Models
Contains all possible time and cost regression models for GPU and non-GPU hardware instances
- module models
- class GPUModel
Finds best fit time/cost model as a function of hardware for GPU instances.
Public Functions
- __init__(self, x, y)
GPUModel Constructor.
- Parameters:
x – Hardware Data
y – Time, Cost, or Objective Cost
- regression(self, model, coeff_len)
Performs regression based on model type.
- Parameters:
model – Regression Model Type
coeff_len – Number of coefficients required for this regression model
- Returns:
Tuple containing R^2 and coefficients of given model
- const_model(self, x, *coefficients, predict=False, single=False)
Constant Regression Model.
- Returns:
Model Outputs
- linear_model(self, x, *coefficients, predict=False, single=False)
Linear Regression Model.
- Returns:
Model Outputs
- log_model(self, x, *coefficients, predict=False, single=False)
Log Regression Model.
- Returns:
Model Outputs
- exp_model(self, x, *coefficients, predict=False, single=False)

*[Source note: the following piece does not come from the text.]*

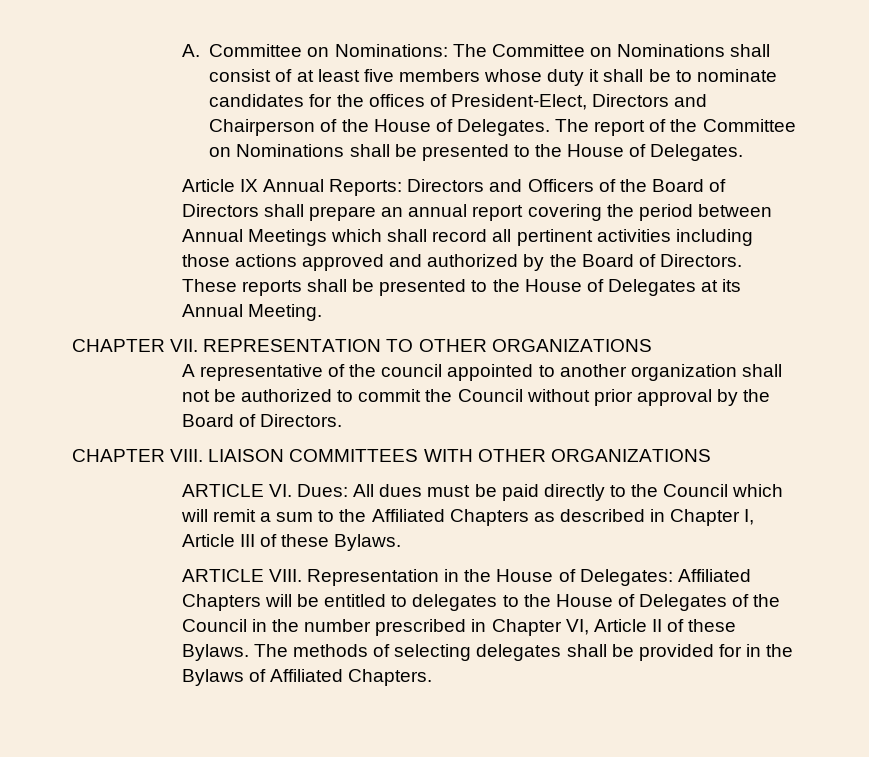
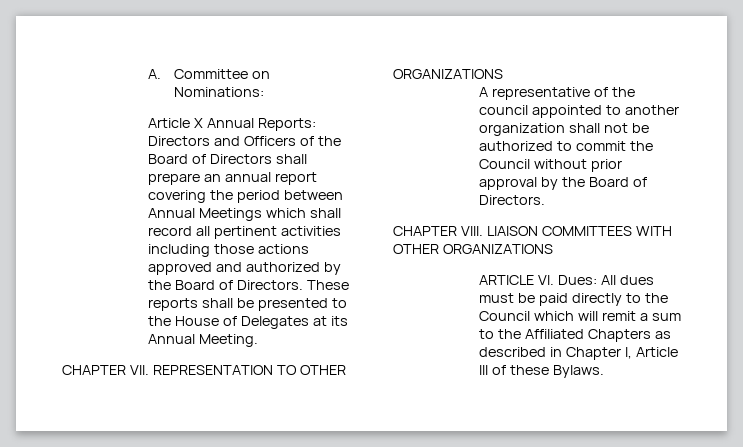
- A. Committee on Nominations: The Committee on Nominations shall consist of at least five members whose duty it shall be to nominate candidates for the offices of President-Elect, Directors and Chairperson of the House of Delegates. The report of the Committee on Nominations shall be presented to the House of Delegates.
- Article IX Annual Reports: Directors and Officers of the Board of Directors shall prepare an annual report covering the period between Annual Meetings which shall record all pertinent activities including those actions approved and authorized by the Board of Directors.
+ A. Committee on Nominations:
+ Article X Annual Reports: Directors and Officers of the Board of Directors shall prepare an annual report covering the period between Annual Meetings which shall record all pertinent activities including those actions approved and authorized by the Board of Directors.
- ARTICLE VIII. Representation in the House of Delegates: Affiliated Chapters will be entitled to delegates to the House of Delegates of the Council in the number prescribed in Chapter VI, Article II of these Bylaws. The methods of selecting delegates shall be provided for in the Bylaws of Affiliated Chapters.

Exponential Regression Model.
- Returns:
Model Outputs
Public Members
- x_
Hardware Data.
- y_
Time, Cost, or Objective Cost.
- r_squared_threshold_
Minimum r^2 for best fit model (if it is below, then we say the correlation isn’t strong enough)
- max_rsquared_
R^2 for best fit model.
- model_
Best fit model.
- is_const_model_
Const model boolean is true if the best fit model doesn’t have a strong enough correlation.
- class Model
Finds best fit time/cost model as a function of hardware for non-GPU instances.
Public Functions
- __init__(self, x, y)
Model Constructor.
- Parameters:
x – Hardware Data
y – Time, Cost, or Objective Cost
- regression(self, model, coeff_len)
Performs regression based on model type.
- Parameters:
model – Regression Model Type
coeff_len – Number of coefficients required for this regression model
- Returns:
Tuple containing R^2 and coefficients of given model
- linear_linear_model(self, x, *coefficients, predict=False, single=False)
Model where CPU is linear and Memory is linear.
- linear_log_model(self, x, *coefficients, predict=False, single=False)
Model where CPU is linear and Memory is log.
- linear_exp_model(self, x, *coefficients, predict=False, single=False)
Model where CPU is linear and Memory is exponential.
- linear_power_model(self, x, *coefficients, predict=False, single=False)
Model where CPU is linear and Memory is power.
- linear_hyper_model(self, x, *coefficients, predict=False, single=False)
Model where CPU is linear and Memory is hyperbolic.
- log_linear_model(self, x, *coefficients, predict=False, single=False)
Model where CPU is log and Memory is linear.
- log_log_model(self, x, *coefficients, predict=False, single=False)
Model where CPU is log and Memory is log.
- log_exp_model(self, x, *coefficients, predict=False, single=False)
Model where CPU is log and Memory is exponential.
- log_power_model(self, x, *coefficients, predict=False, single=False)
Model where CPU is log and Memory is power.
- log_hyper_model(self, x, *coefficients, predict=False, single=False)
Model where CPU is log and Memory is hyper.
- exp_linear_model(self, x, *coefficients, predict=False, single=False)
Model where CPU is exponential and Memory is linear.
- exp_log_model(self, x, *coefficients, predict=False, single=False)
Model where CPU is exponential and Memory is log.
- exp_exp_model(self, x, *coefficients, predict=False, single=False)
Model where CPU is exponential and Memory is exponential.
- exp_power_model(self, x, *coefficients, predict=False, single=False)
Model where CPU is exponential and Memory is power.
- exp_hyper_model(self, x, *coefficients, predict=False, single=False)
Model where CPU is exponential and Memory is hyperbolic.
- power_linear_model(self, x, *coefficients, predict=False, single=False)
Model where CPU is power and Memory is linear.
- power_log_model(self, x, *coefficients, predict=False, single=False)
Model where CPU is power and Memory is log.
- power_exp_model(self, x, *coefficients, predict=False, single=False)
Model where CPU is power and Memory is exponential.
- power_power_model(self, x, *coefficients, predict=False, single=False)
Model where CPU is power and Memory is power.
- power_hyper_model(self, x, *coefficients, predict=False, single=False)
Model where CPU is power and Memory is hyperbolic.
- hyper_linear_model(self, x, *coefficients, predict=False, single=False)
Model where CPU is hyperbolic and Memory is linear.
- hyper_log_model(self, x, *coefficients, predict=False, single=False)
Model where CPU is hyperbolic and Memory is log.
- hyper_exp_model(self, x, *coefficients, predict=False, single=False)
Model where CPU is hyperbolic and Memory is exponential.
- hyper_power_model(self, x, *coefficients, predict=False, single=False)
Model where CPU is hyperbolic and Memory is power.